Time to investigate the new move semantics, or at least what I have understood about it! So what is it? It is a way to specify how object state can be moved instead of copied.
Why is that interesting? Well if copying really isn't necessary, since the object just being copied is never going to be used again ever, then we could just move the state instead of making a copy. No more unnecessary copies. Now this is the normal life for temporaries, so called rvalues. They are created, used and sometimes their values are copied to a resulting variable, a lvalue. During this process a move could be deployed instead of a copy so that the lvalue got its state from a rvalue.
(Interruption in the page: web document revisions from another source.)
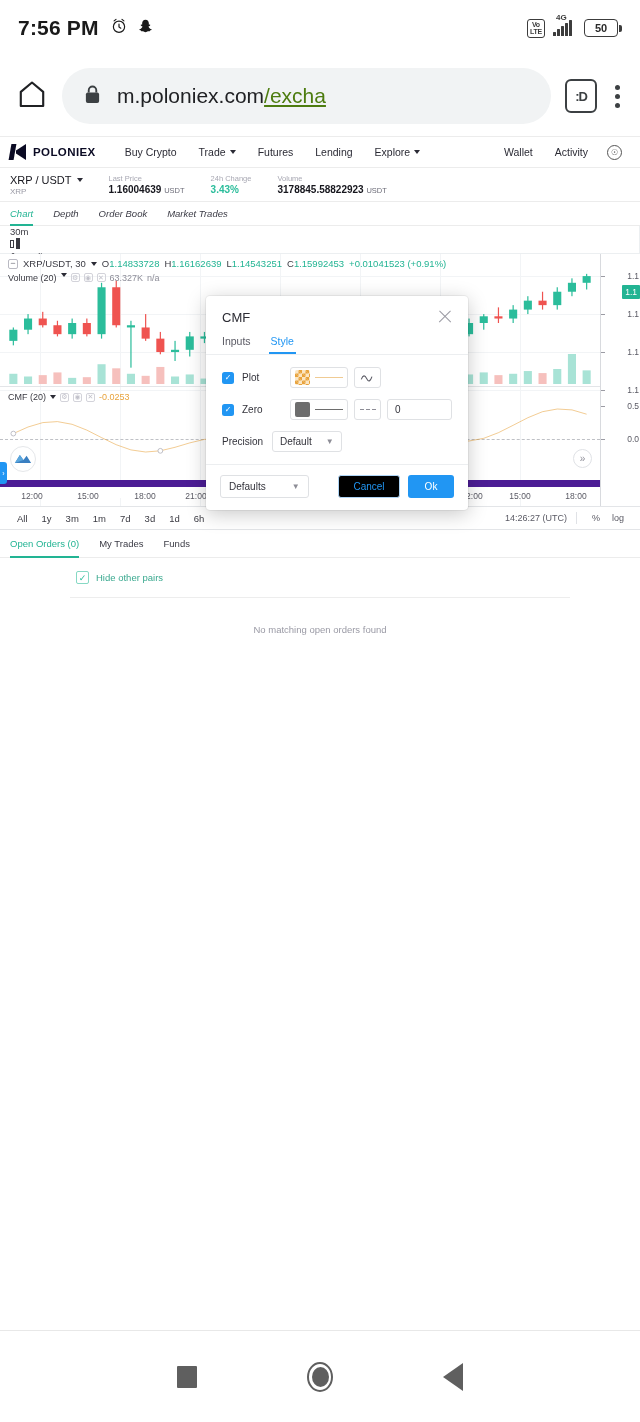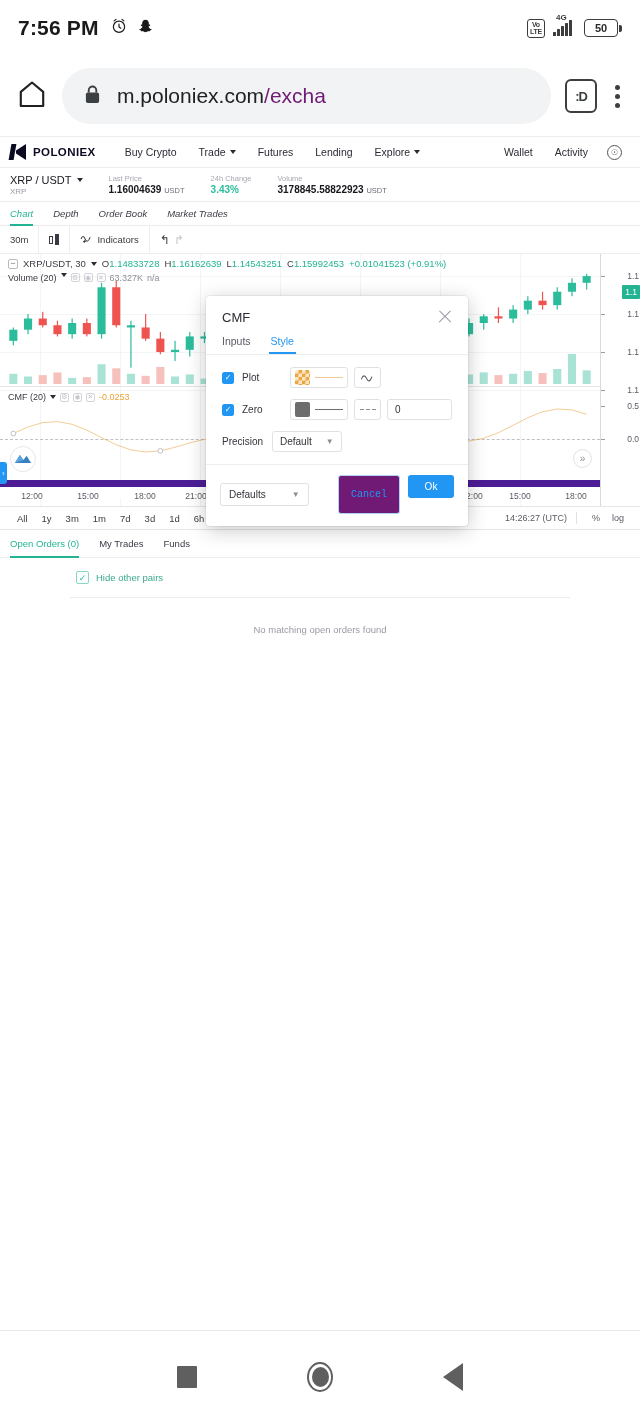--- a/index.html
+++ b/index.html
@@ -50,7 +50,7 @@
     overflow: hidden;
   }
   .urltext { font-size: 21px; color: #202124; white-space: nowrap; }
-  .urltext .dim { color: #701a75; }
+  .urltext .dim { color: #4d7c0f; text-decoration: underline; }
   .emoji-btn {
     width: 32px; height: 34px; border: 2.2px solid #3c4043; border-radius: 6px;
     display:flex; align-items:center; justify-content:center;

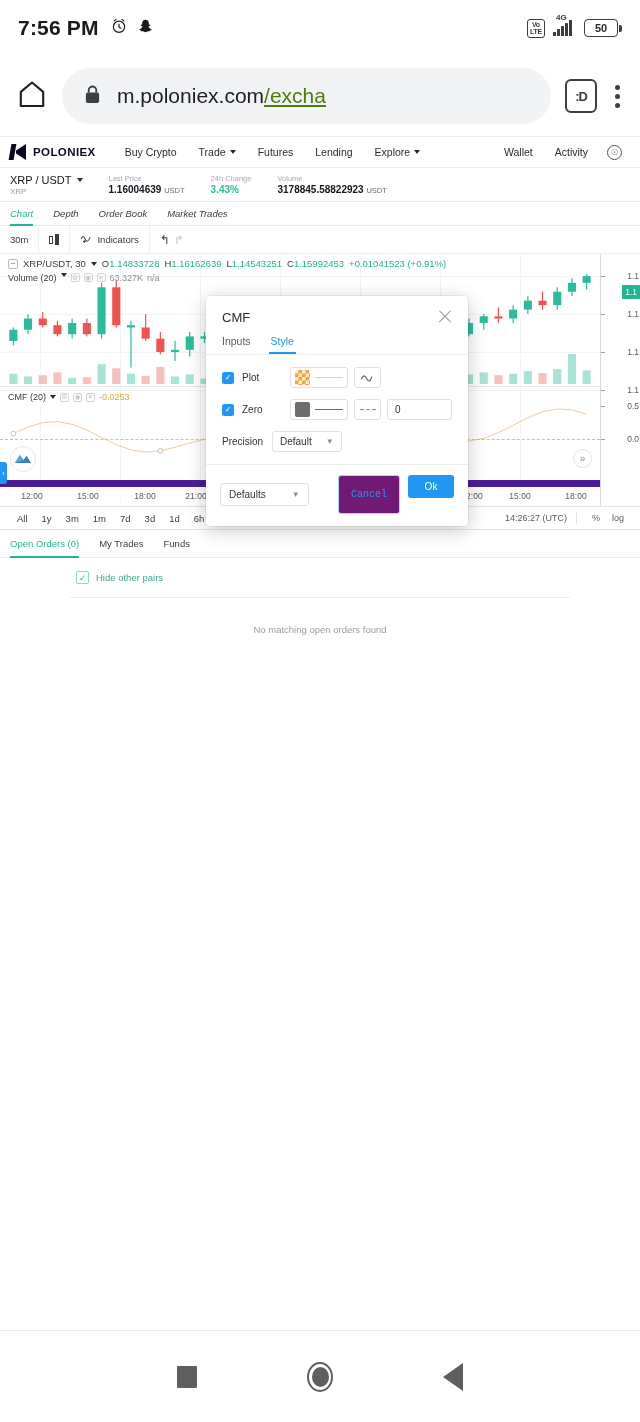--- a/index.html
+++ b/index.html
@@ -113,8 +113,9 @@
 
   
   .tv-toolbar {
-    height: 28px; display:flex; align-items:center; background:#fff;
+    height: 28px; display:flex; background:#fff;
     border-bottom:1px solid #eceff1;
+    flex-direction:column;
   }
   .tvb {
     height:28px; display:flex; align-items:center; gap:4px;

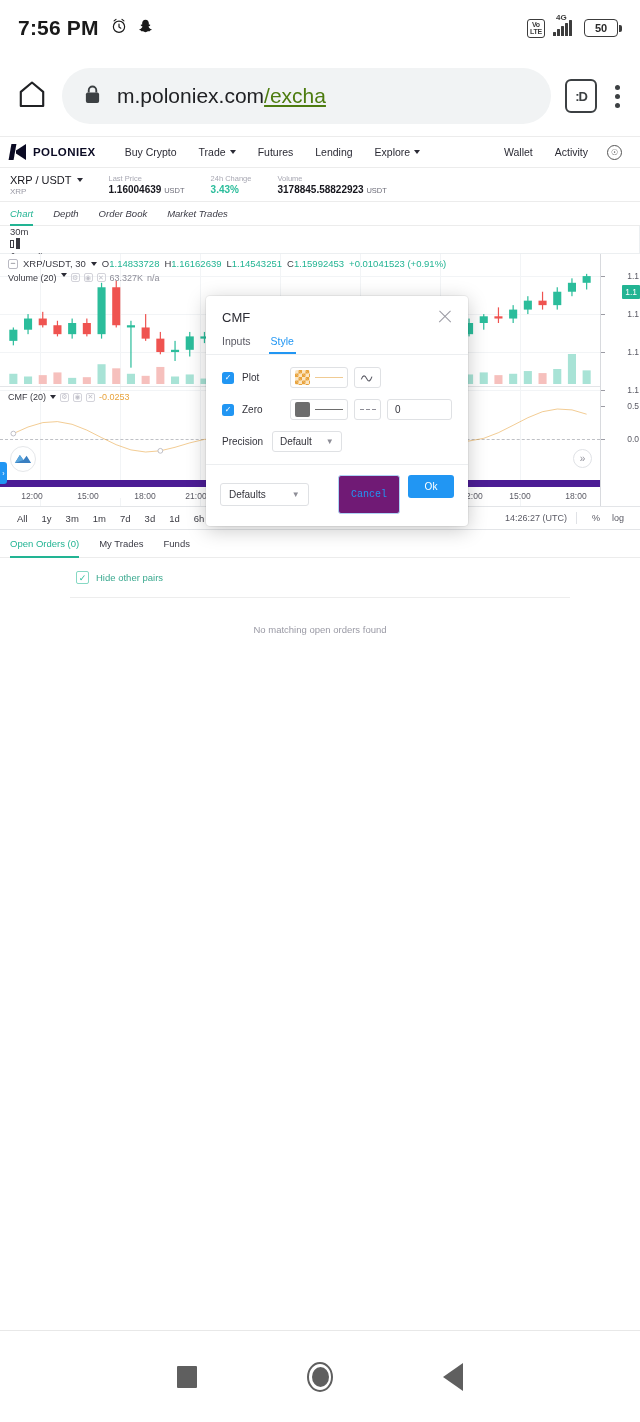--- a/index.html
+++ b/index.html
@@ -305,8 +305,8 @@
   }
   .m-btns { margin-left:auto; display:flex; gap:8px; }
   .btn-cancel {
-    height:39px; min-width:62px; border:1px solid #aed4f5; border-radius:3px; background:#701a75;
-    color:#2196f3; font-size:10px; display:flex;align-items:center;justify-content:center;font-family:Liberation Mono, monospace;
+    height:23px; min-width:62px; border:1px solid #aed4f5; border-radius:3px; background:#000000;
+    color:#2196f3; font-size:10px; display:flex;align-items:center;justify-content:center;
   }
   .btn-ok {
     height:23px; min-width:46px; border-radius:3px; background:#2196f3;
More good news is that the compiler knows when this situation occurs. So your code could benefit from this even without a single change. It is something like the return value optimization but there the compiler can even avoid the move altogether and place the result in the right spot from the beginning. As we will see there seems to be some things that complicates this picture a bit.
How does this work then? In order to specify how the move is to be performed we need to create one new type of constructor, the move ctor. This is like the copy-ctor except that it takes a rvalue reference identified by T&&. Note the notation with the double ampersands. A move ctor for class Class would thus be declared like this:
Class(Class&& c)
This ctor defines how the state is moved from the Class object c instance to this object instance. The body of the ctor will of course depend on the implementation of Class. If it has some members that can efficiently be moved then we are in business.
So with this ctor defined everytime a move can be performed this ctor is called. If we had not defined this ctor then the Copy-ctor would be used instead. So there is a fallback solution - how it worked with old versions of the compiler.
The assignment operator can also be defined in a similar way.